Model Capabilities
Text to Speech (Beta)
Convert text into spoken audio with a single API call. The xAI Text to Speech API produces natural, expressive speech with support for multiple voices, inline speech tags for fine-grained control over delivery, and a range of output formats - from high-fidelity MP3 to telephony-optimized μ-law.
Endpoint: POST https://api.x.ai/v1/tts
Beta: The Text to Speech API is currently in beta. Pricing and rate limits are subject to change when the API becomes generally available. See current pricing.
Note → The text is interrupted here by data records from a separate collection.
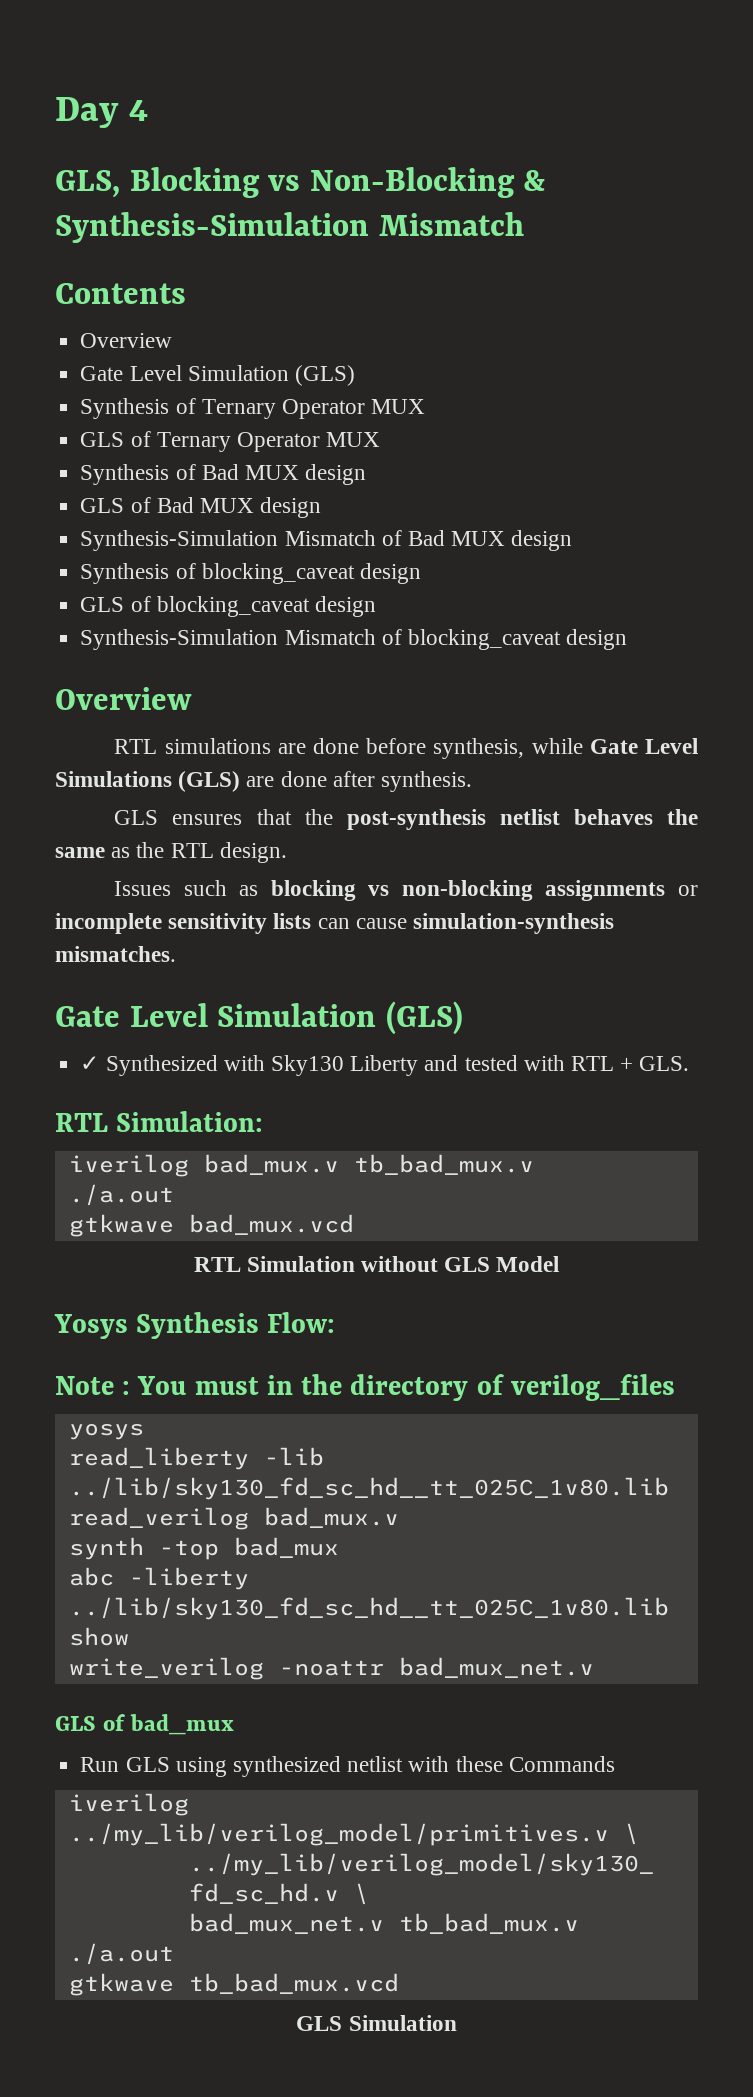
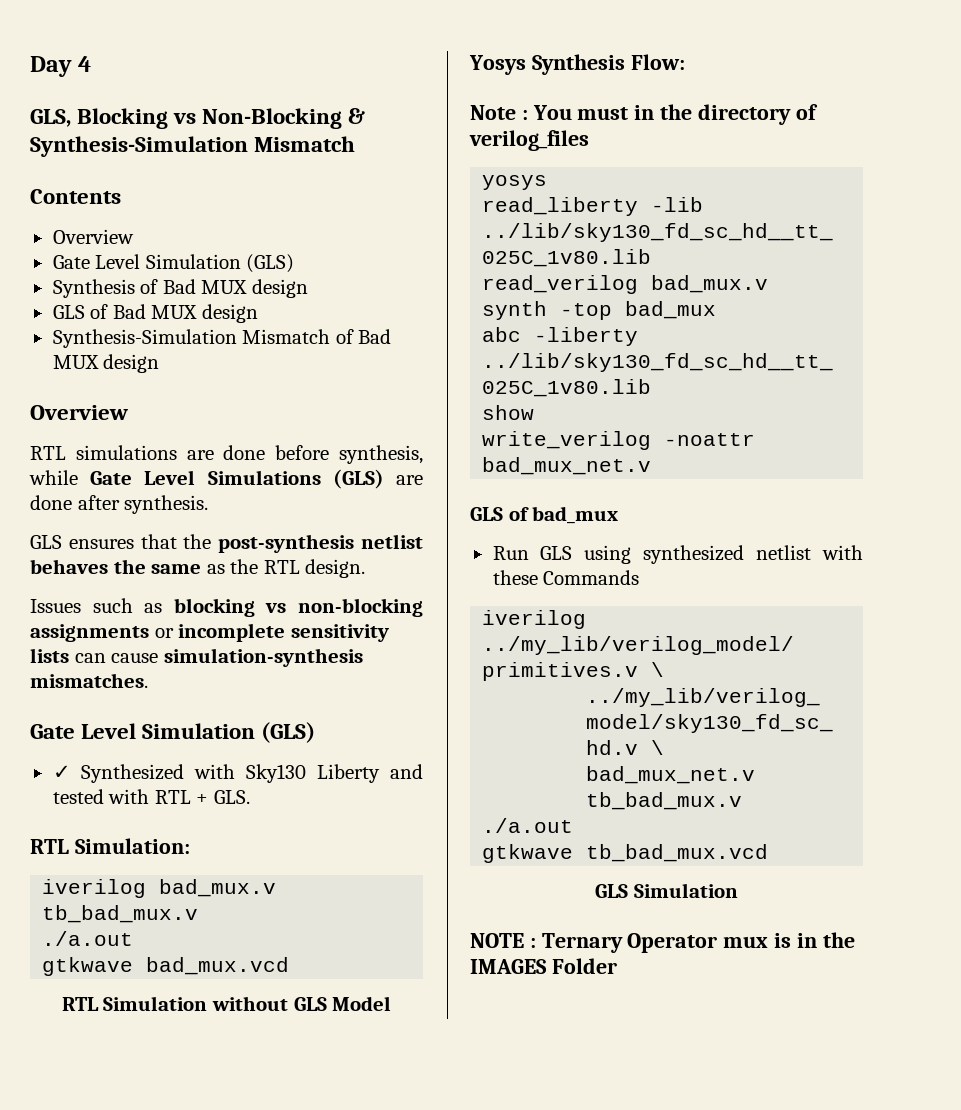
- Synthesis of Ternary Operator MUX
- GLS of Ternary Operator MUX
- Synthesis of blocking_caveat design
- GLS of blocking_caveat design
- Synthesis-Simulation Mismatch of blocking_caveat design
+ NOTE : Ternary Operator mux is in the IMAGES Folder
No API key needed to get started. Try the playground to hear every voice, experiment with speech tags, and generate audio right in your browser.
Quick Start
Generate speech from text in three lines:
import os
import requests
response = requests.post(
"https://api.x.ai/v1/tts",
headers={
"Authorization": f"Bearer {os.environ['XAI_API_KEY']}",
"Content-Type": "application/json",
},
json={
"text": "Hello! Welcome to the xAI Text to Speech API.",
"voice_id": "eve",
},
)
response.raise_for_status()
with open("hello.mp3", "wb") as f:
f.write(response.content)
print(f"Saved {len(response.content):,} bytes to hello.mp3")
The response body contains raw audio bytes. Save directly to a file or pipe to an audio player.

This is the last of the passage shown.